Are there things pregnant women can do to reduce the stress they have and to change how it makes them feel? The answer is yes. Below are listed several techniques that both women and the clinicians who care for them have found useful in helping to relieve the sense that life is getting out of control. I have divided these techniques into two groups: (1) readjusting your lifestyle to reduce stress and (2) specific maneuvers and activities you can do to change how you feel -both physically and emotionally-about the stress you are under.

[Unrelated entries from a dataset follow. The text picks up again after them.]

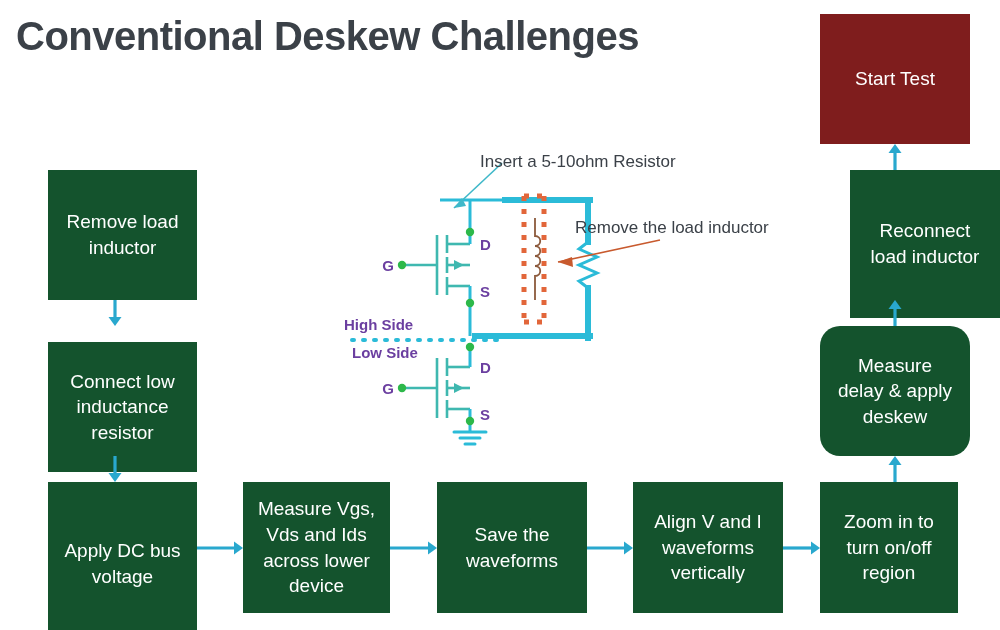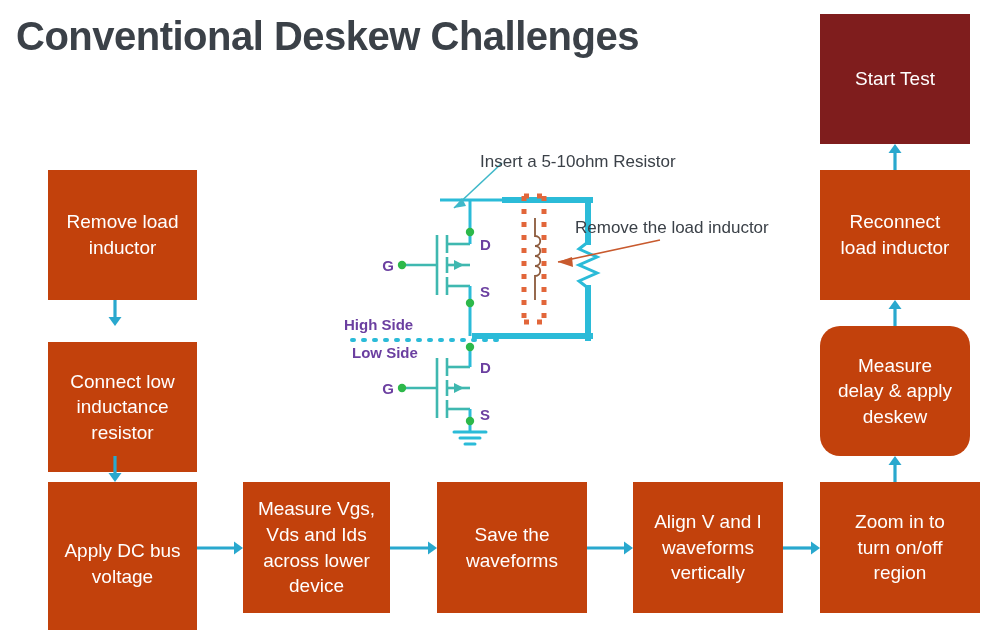--- a/index.html
+++ b/index.html
@@ -56,7 +56,7 @@
     padding: 4px 10px;
     white-space: pre-line;
   }
-  .node.blue  { background: #c2410c; }
+  .node.blue  { background: #14532d; }
   .node.green { background: #7f1d1d; }
 
   

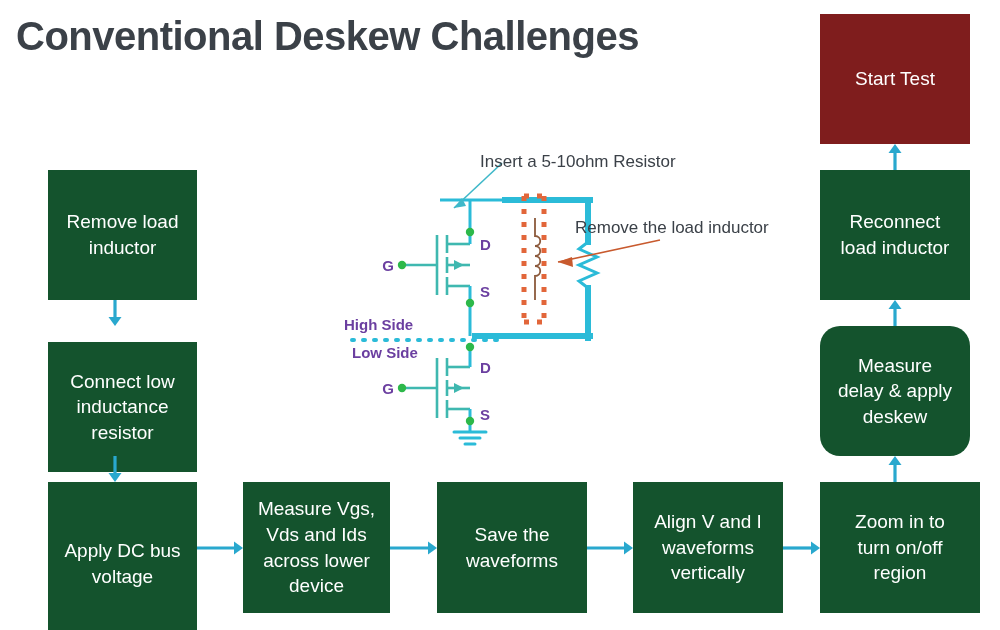--- a/index.html
+++ b/index.html
@@ -112,7 +112,7 @@
       <div class="node blue" style="left: 820px; top: 326px; width: 150px; height: 130px; border-radius: 20px;">Measure
 delay &amp; apply
 deskew</div>
-      <div class="node blue" style="left: 820px; top: 170px; width: 150px; height: 130px;">Reconnect
+      <div class="node blue" style="left: 850px; top: 170px; width: 150px; height: 148px;">Reconnect
 load inductor</div>
       <div class="node green" style="left: 820px; top: 14px; width: 150px; height: 130px;">Start Test</div>
     </div>

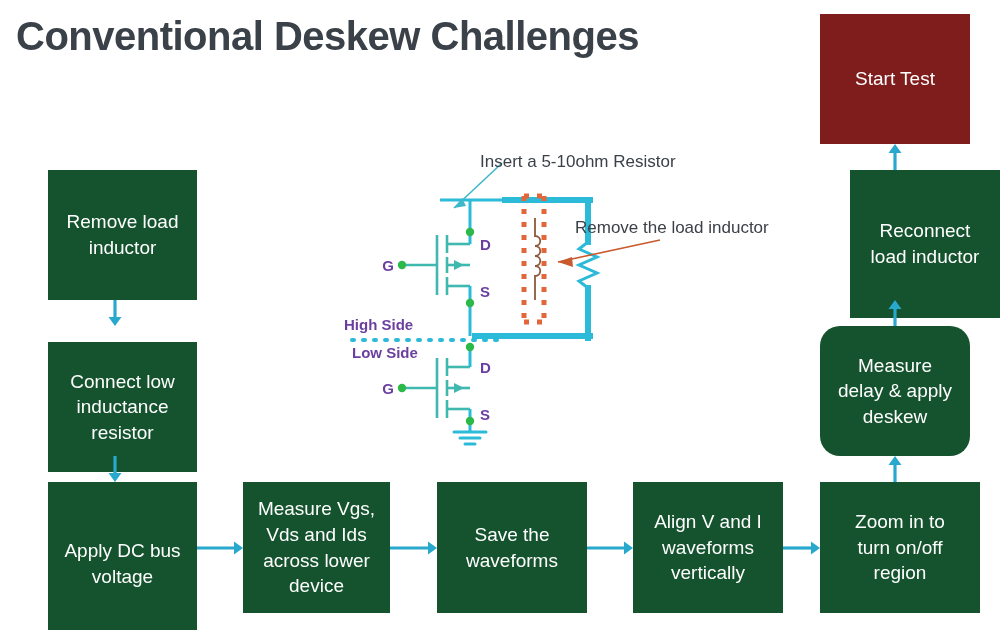--- a/index.html
+++ b/index.html
@@ -106,7 +106,7 @@
       <div class="node blue" style="left: 633px; top: 482px; width: 150px; height: 131px;">Align V and I
 waveforms
 vertically</div>
-      <div class="node blue" style="left: 820px; top: 482px; width: 160px; height: 131px;">Zoom in to
+      <div class="node blue" style="left: 820px; top: 482px; width: 138px; height: 131px;">Zoom in to
 turn on/off
 region</div>
       <div class="node blue" style="left: 820px; top: 326px; width: 150px; height: 130px; border-radius: 20px;">Measure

Gaining control of your life:

1. Take a close look at your lifestyle. Make yourself do this on paper. Look at your work activities, home and family responsibilities, other obligations (church, community activities, clubs and organizations to which you belong). Then look to see how "doable" it is. Make sure you include in your calculations time for yourself for such activities as exercise, down time, and socializing Once you have done this, be honest with yourself as you ask the following: Is this schedule achievable? Sustainable? Satisfying? If not, accept the reality that you have to change the schedule.

2. Accept the fact that even if you currently can thrive on your busy and demanding lifestyle, you likely will not be able to sustain it as pregnancy progresses and makes more physical demands on you. Therefore prepare yourself to cut back on what you're doing and to allow yourself more time for rest and relaxation. You will need to sleep more. You will need to change the time you a lot for meals to make sure that you are able to eat a balanced diet. You will feel better if you allow time to engage in a reasonable exercise program. Finally you will need to allow yourself some "mental growth" time. This is time for reading, thinking, and planning for the new, incredibly important role of mother you will soon assume.

3. Be prepared to give up some control over the life-style you have worked so hard to attain. Many things about pregnancy are not in your control. You may experience severe morning sickness. You may have overwhelming fatigue. You may develop a pregnancy complication requiring hospitalization or home bed rest. For many women, especially those who have demanding jobs, the thought that biology might interfere with their responsibilities borders on the intolerable. But it happens. Be prepared to accept this.